» EXERCISE DESCRIPTION:
Please print every record below exactly as written, leaving out the pictures.

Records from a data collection
+ + + + +
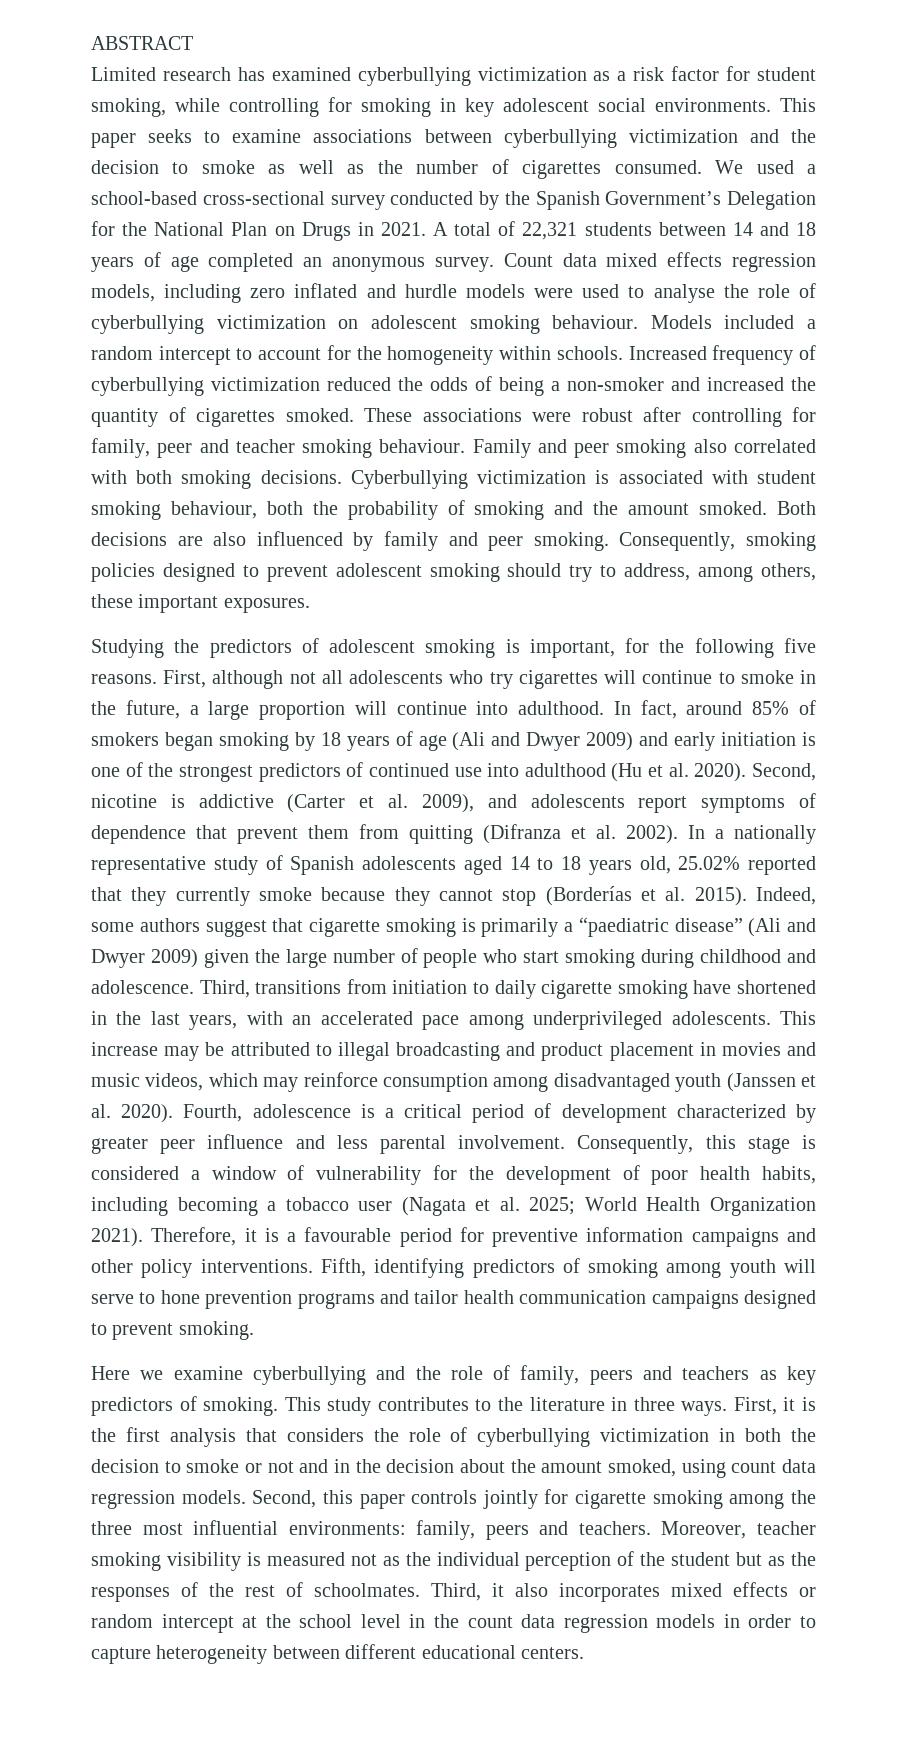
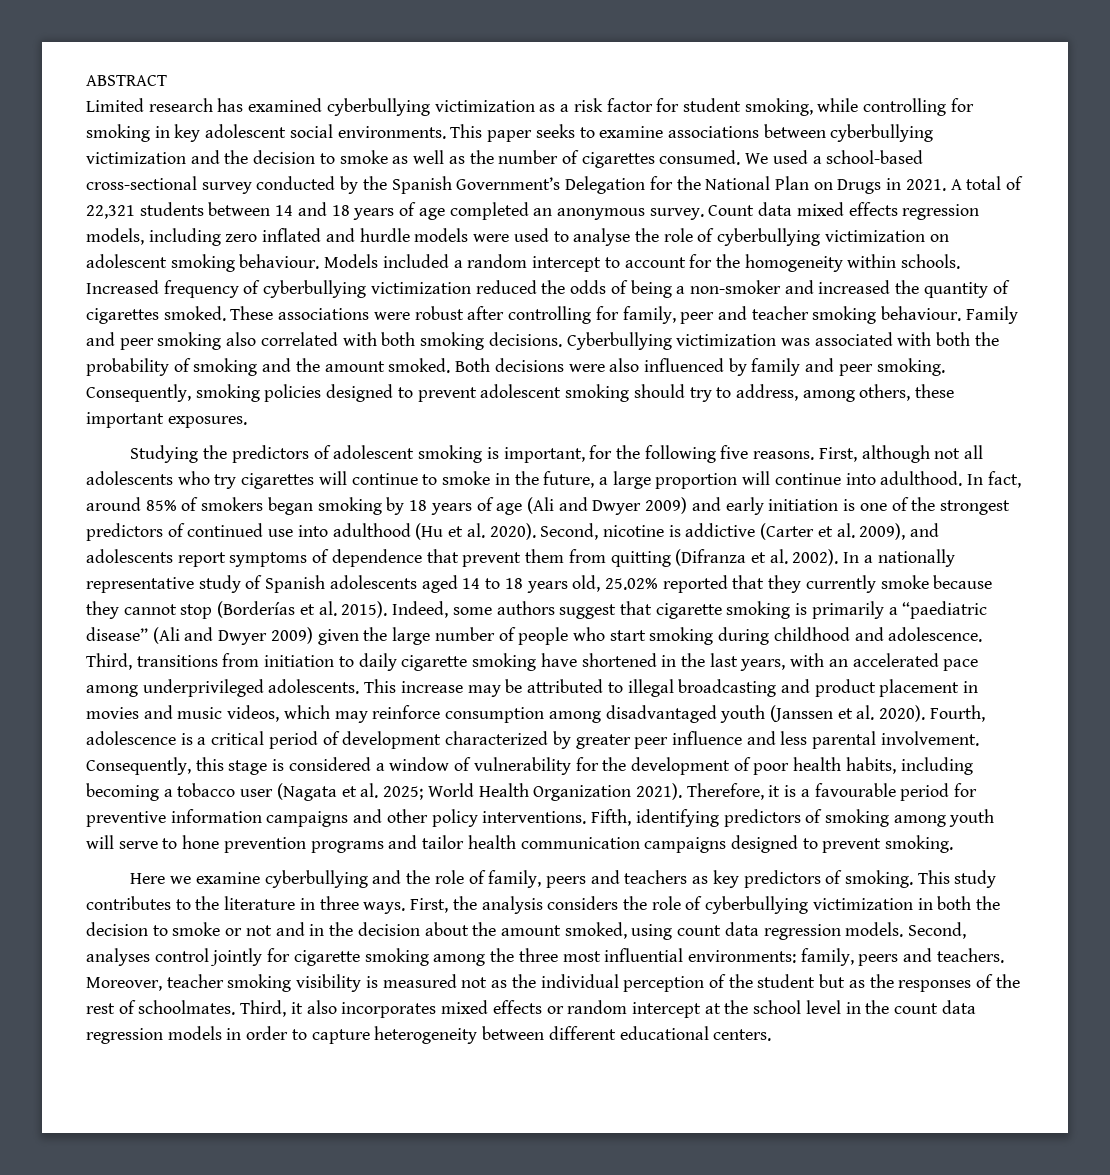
- Cyberbullying victimization is associated with student smoking behaviour, both the probability of smoking and the amount smoked.
+ Cyberbullying victimization was associated with both the probability of smoking and the amount smoked.
- Both decisions are also influenced by family and peer smoking.
+ Both decisions were also influenced by family and peer smoking.
- First, it is the first analysis that considers the role of cyberbullying victimization in both the decision to smoke or not and in the decision about the amount smoked, using count data regression models.
+ First, the analysis considers the role of cyberbullying victimization in both the decision to smoke or not and in the decision about the amount smoked, using count data regression models.
- Second, this paper controls jointly for cigarette smoking among the three most influential environments: family, peers and teachers.
+ Second, analyses control jointly for cigarette smoking among the three most influential environments: family, peers and teachers.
+ + + + +
» REPLY:
- Cyberbullying victimization is associated with student smoking behaviour, both the probability of smoking and the amount smoked.
+ Cyberbullying victimization was associated with both the probability of smoking and the amount smoked.
- Both decisions are also influenced by family and peer smoking.
+ Both decisions were also influenced by family and peer smoking.
- First, it is the first analysis that considers the role of cyberbullying victimization in both the decision to smoke or not and in the decision about the amount smoked, using count data regression models.
+ First, the analysis considers the role of cyberbullying victimization in both the decision to smoke or not and in the decision about the amount smoked, using count data regression models.
- Second, this paper controls jointly for cigarette smoking among the three most influential environments: family, peers and teachers.
+ Second, analyses control jointly for cigarette smoking among the three most influential environments: family, peers and teachers.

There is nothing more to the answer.